The level of morale and hopefulness about the future of the NHS had fallen to an all-time low of two out of five, a further deterioration from last year's survey results. 

Overwork and bureaucracy affected GP and practice managers' morale the most, with GPs and practice managers providing an average rating of five out of five for both factors. 

Dr Vautrey said: "Every practice is aware of the pressure on appointments, they are struggling to meet the demands of patients and are not able to offer appointments in a timely manner in a way they would want to because of huge work demands, and they don't feel NHS England or CCGs are supporting them in that regard." 

Nurses on the other hand provided an average rating of four for the influence of overwork, bureaucracy and pay on their morale.
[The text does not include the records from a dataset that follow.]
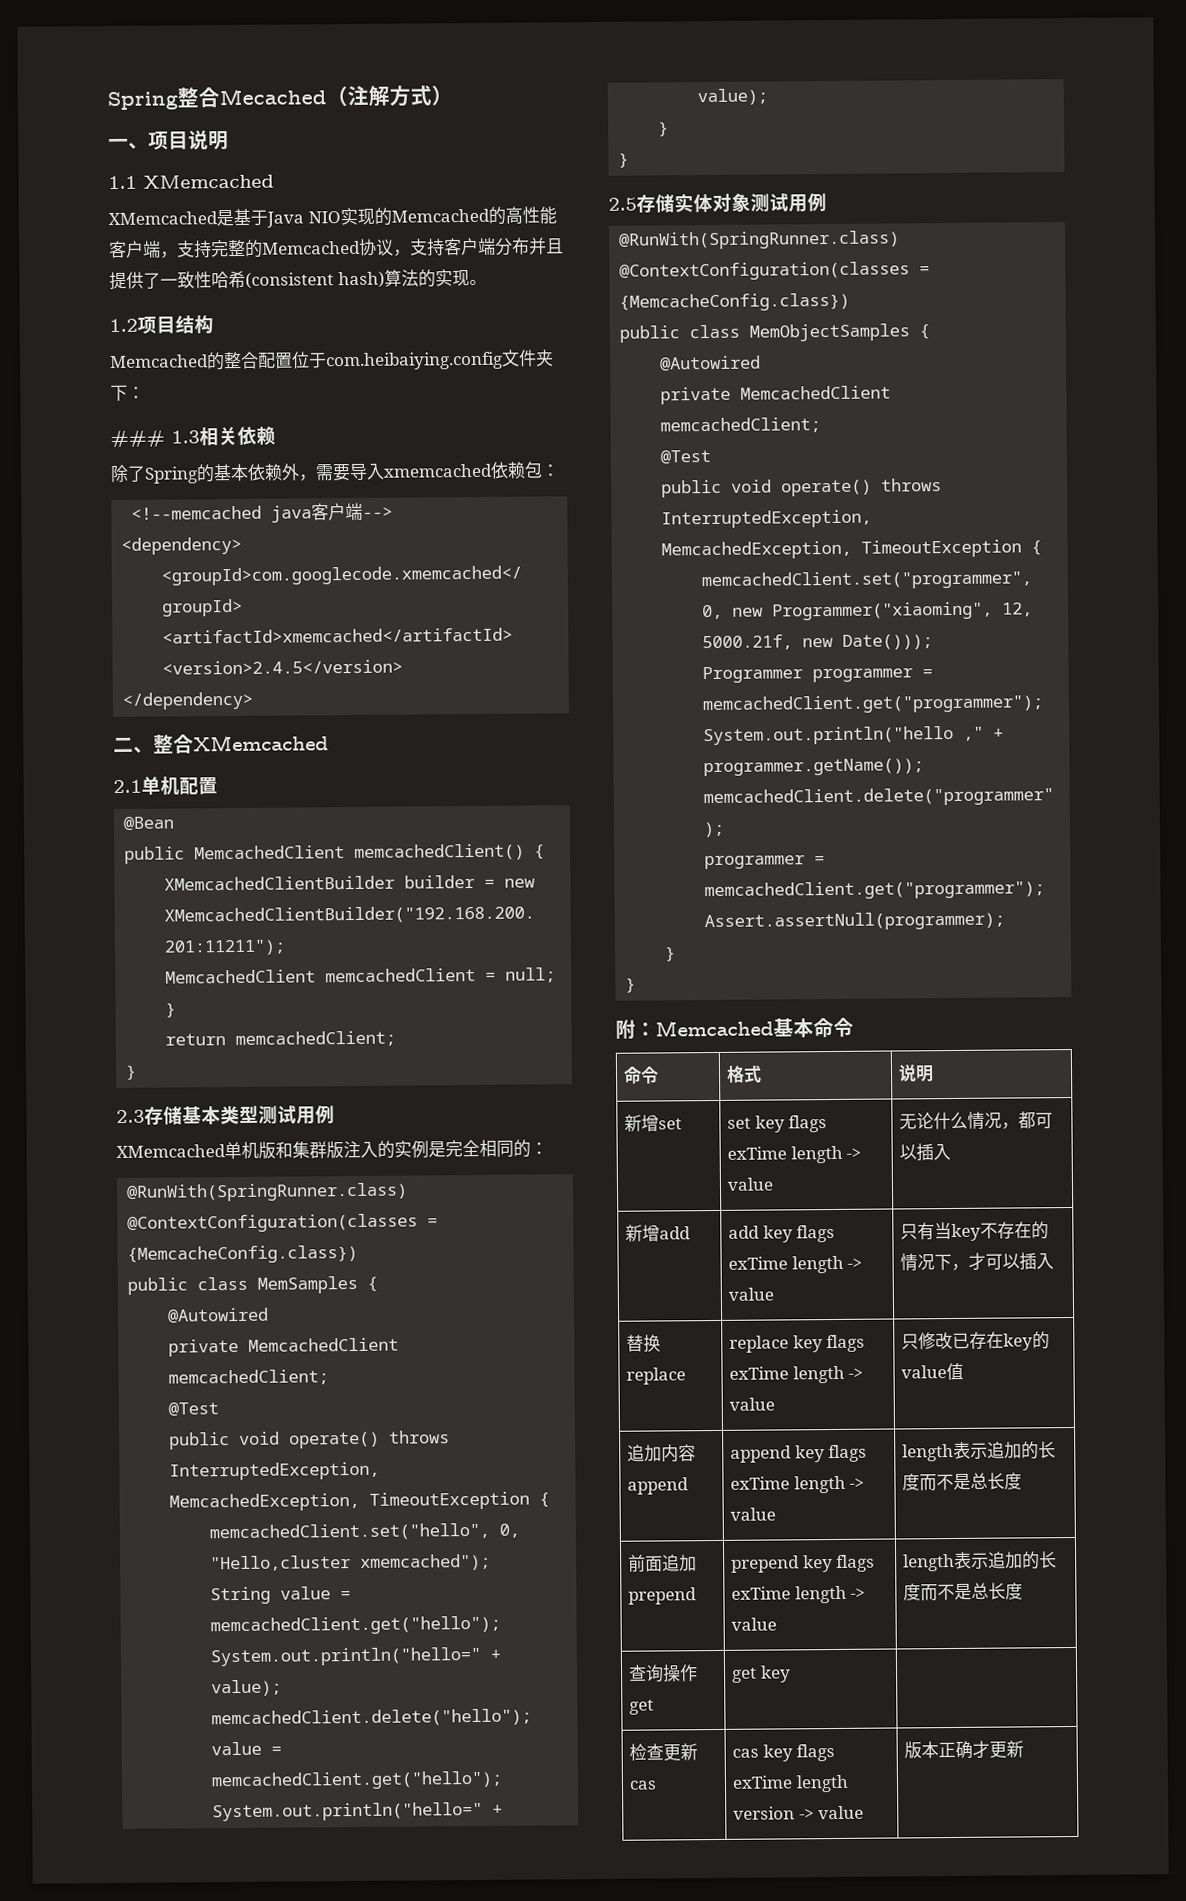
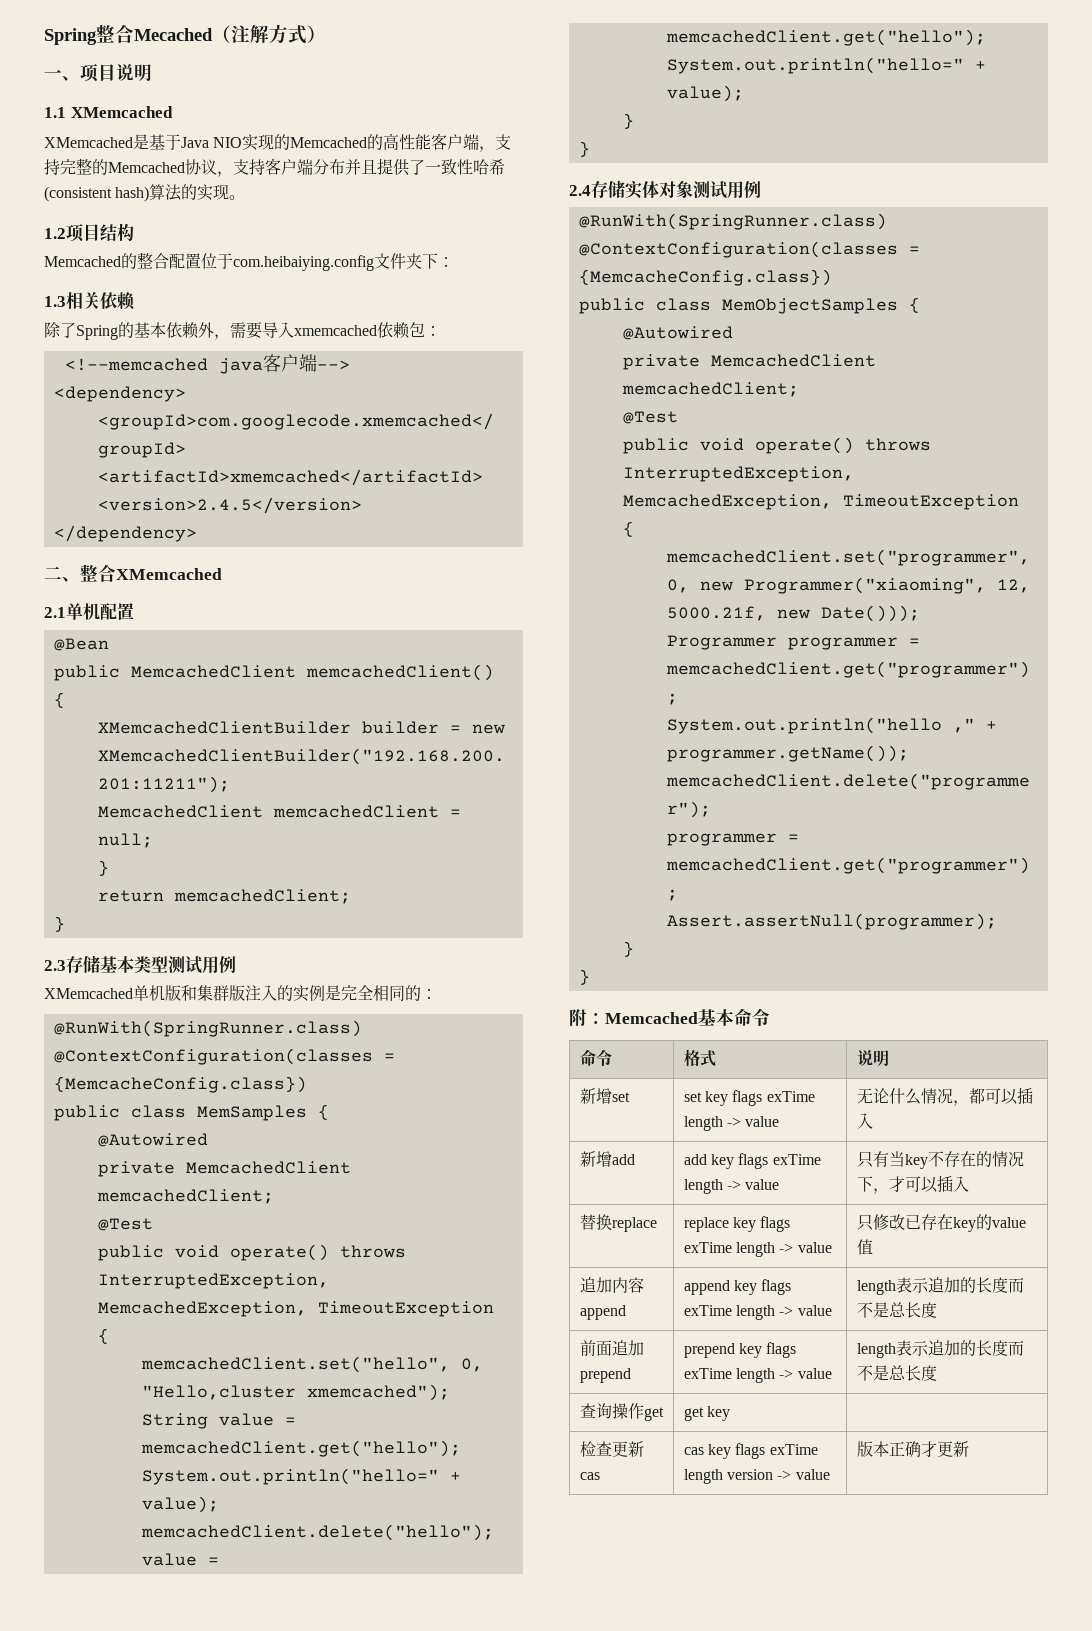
- ### 1.3相关依赖
+ 1.3相关依赖
- 2.5存储实体对象测试用例
+ 2.4存储实体对象测试用例

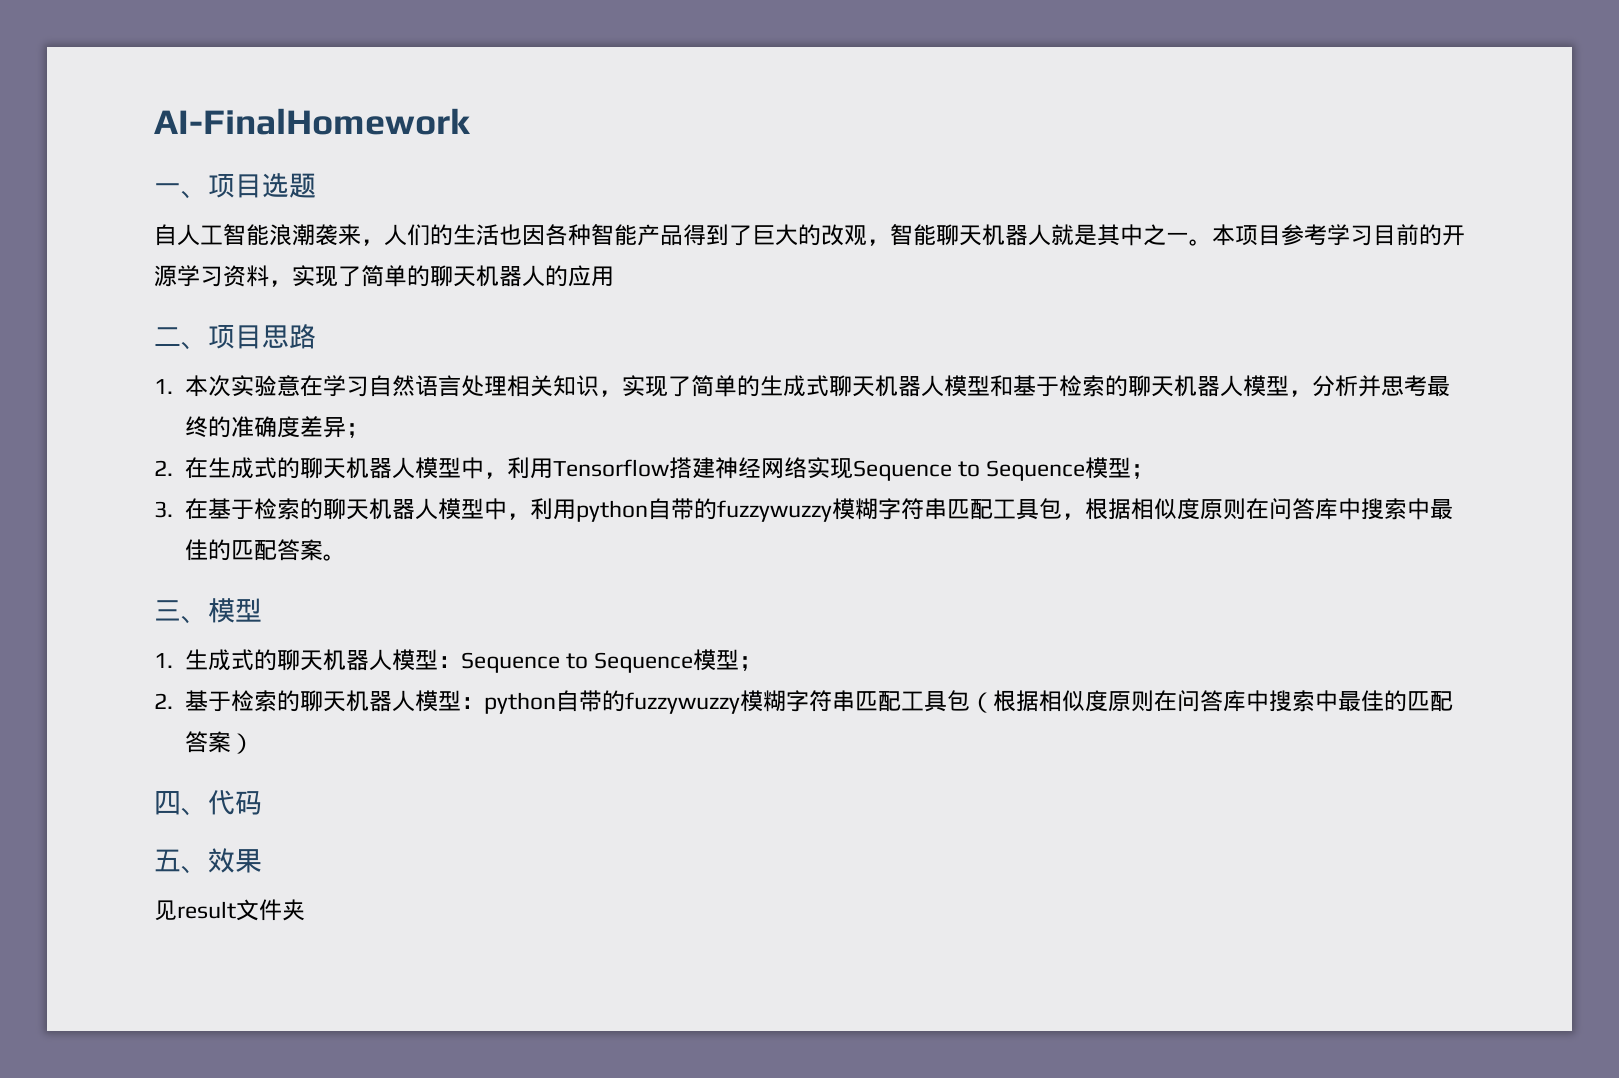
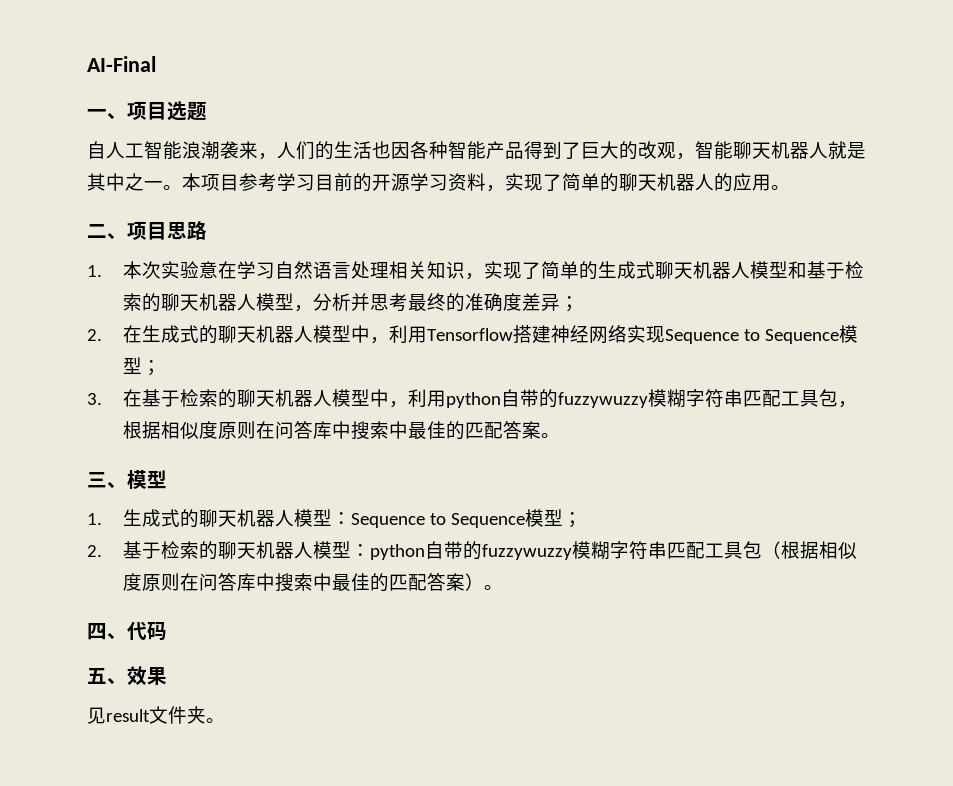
- AI-FinalHomework
+ AI-Final
- 本项目参考学习目前的开源学习资料，实现了简单的聊天机器人的应用
+ 本项目参考学习目前的开源学习资料，实现了简单的聊天机器人的应用。
- 2.基于检索的聊天机器人模型：python自带的fuzzywuzzy模糊字符串匹配工具包（根据相似度原则在问答库中搜索中最佳的匹配答案）
+ 2.基于检索的聊天机器人模型：python自带的fuzzywuzzy模糊字符串匹配工具包（根据相似度原则在问答库中搜索中最佳的匹配答案）。
- 见result文件夹
+ 见result文件夹。

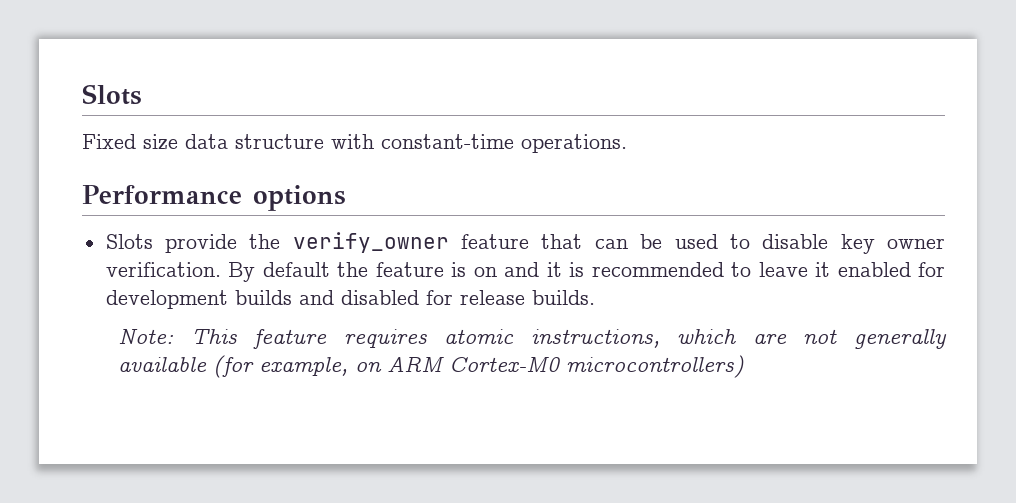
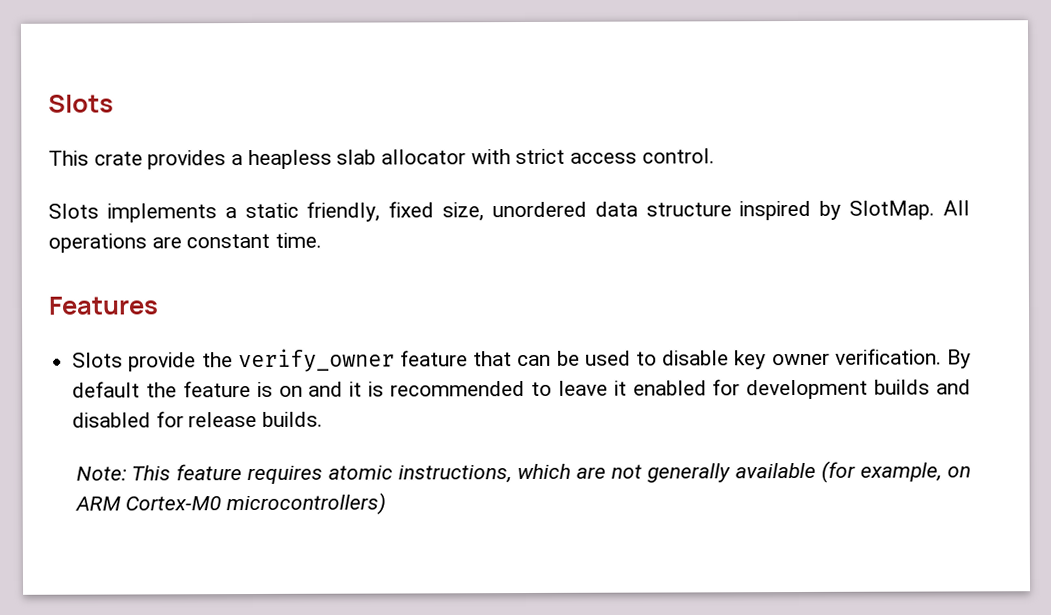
- Fixed size data structure with constant-time operations.
- Performance options
+ This crate provides a heapless slab allocator with strict access control.
+ Slots implements a static friendly, fixed size, unordered data structure inspired by SlotMap. All operations are constant time.
+ Features

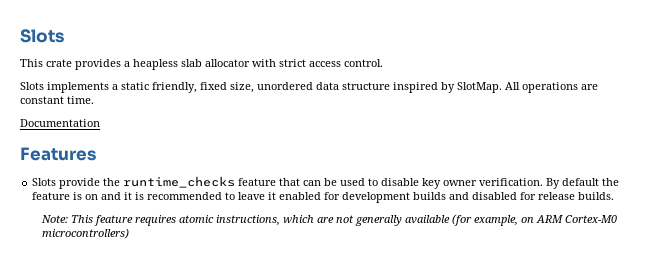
+ Documentation
- Slots provide the verify_owner feature that can be used to disable key owner verification.
+ Slots provide the runtime_checks feature that can be used to disable key owner verification.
Pay seemed to have a more significant influence on nurse morale than GPs and practice managers who gave it an average rating of three for how it much it was affecting them. 

Head of policy and international affairs at the Royal College of Nursing, Howard Catton said that while the equal level of influence of overwork, bureaucracy and pay on nurse morale was consistent with previous survey results, the influence of pay over the other sectors reflected "not just one year of austerity, it's five years of austerity – an 8-9% fall in relation to inflation with no immediate prospects that it's going to [improve] any time soon."

The survey also highlighted increasing practice manager concern over NHS privatisation with views that it would take place in the next two to five years compared to GPs and nurses who thought it would happen in the next five to ten years. 

Fiona Dalziel, co-lead of the General Practice Foundation at the Royal College of General Practitioners (RCGP) said that with increases in alternative providers taking over a number of services, including nursing services earlier this month, the results reflected “practice managers’ concerns for the future of general practice in England.”